Passengers departing Bradley International Airport can, at any time, expect to see the State Police canine teams working around travelers.

“The teams skillfully navigate among large groups of people to pinpoint the source of an explosive odor, even if the source is mobile and often without the source being aware it is being tracked,” Csontos said. The canine handlers are trained to read their dog’s change of behavior when it indicates an explosive odor has been detected.

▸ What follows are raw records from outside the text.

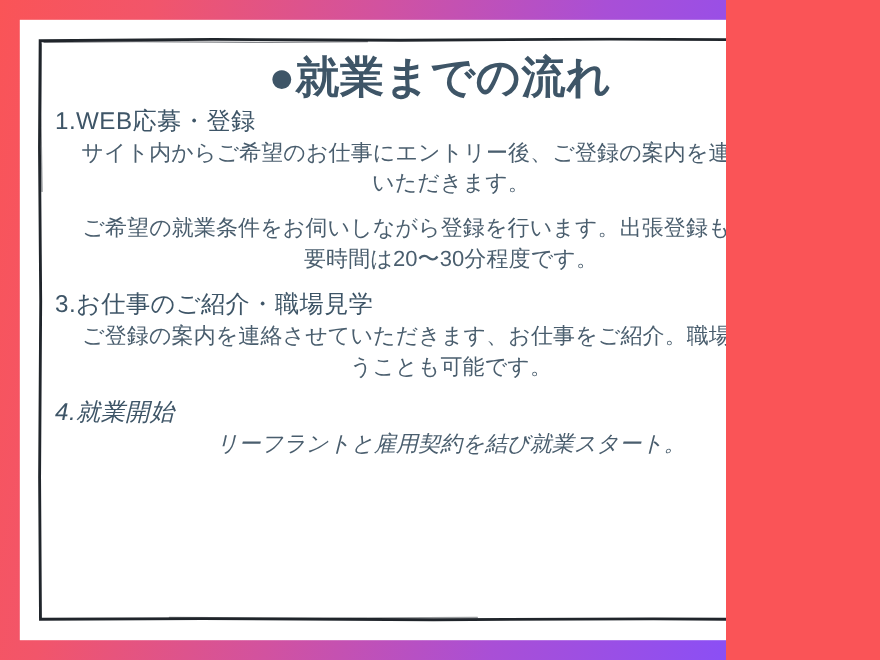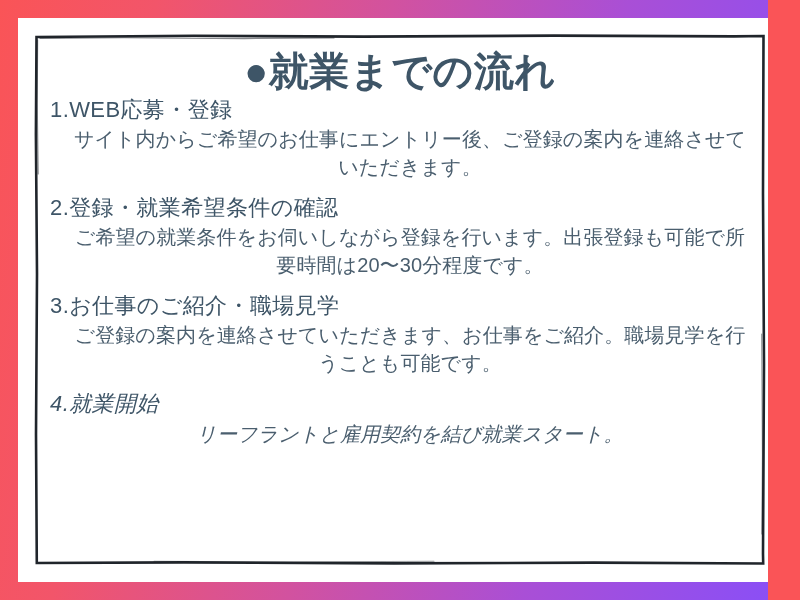--- a/index.html
+++ b/index.html
@@ -12,21 +12,21 @@
   }
 
   body {
     font-family: "Liberation Sans", "DejaVu Sans", sans-serif;
     background: #fa5457;
   }
 
   
   #page {
     position: relative;
-    width: 768px;
+    width: 660px;
     height: 600px;
     background: linear-gradient(100deg, #fa5457 0%, #f2556a 18%, #d2529f 45%, #a94fd6 72%, #8b4ff5 100%);
     overflow: hidden;
   }
 
   
   #card {
     position: absolute;
     left: 18px;
     top: 18px;
@@ -118,21 +118,20 @@
     <div id="content">
 
       <h1 id="page-title">●就業までの流れ</h1>
 
       <section class="step" id="step-1">
         <div class="step-heading">1.WEB応募・登録</div>
         <p class="step-body">サイト内からご希望のお仕事にエントリー後、ご登録の案内を連絡させていただきます。</p>
       </section>
 
       <section class="step" id="step-2">
-        <div class="step-heading">2.登録・就業希望条件の確認</div>
         <p class="step-body">ご希望の就業条件をお伺いしながら登録を行います。出張登録も可能で所要時間は20〜30分程度です。</p>
       </section>
 
       <section class="step" id="step-3">
         <div class="step-heading">3.お仕事のご紹介・職場見学</div>
         <p class="step-body">ご登録の案内を連絡させていただきます、お仕事をご紹介。職場見学を行うことも可能です。</p>
       </section>
 
       <section class="step" id="step-4">
         <div class="step-heading">4.就業開始</div>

“The partnership between the Connecticut State Police and TSA has not only provided a higher level of security, but also has allowed the airport screening process to become more efficient. Troopers with their passenger screening canines are working at the heaviest travel times of the day, which moves travelers through the checkpoint faster,” said Colonel Stavros Mellekas, the commanding officer of the Connecticut State Police.  “These canine teams will ensure that passenger safety remains the top priority at Bradley. We are thankful to TSA to allow us to be part of their team and we are excited about the expansion of the TSA canine program.”

If a dog alerts its handler to the presence of explosive odor, the Troopers follow an established procedure to resolve the alarm. The use of these highly trained canines is an effective tool in deterring and detecting the introduction of explosive devices into the nation’s transportation systems.

Because explosives are known to be the greatest threat to the aviation system, the canines train regularly to ensure they maintain a high standard of operational effectiveness. This continual training allows for all teams to be a reliable resource in detecting an explosive threat, maintaining proper acclimation within the airport, and mitigating potential distractions in a busy transportation environment.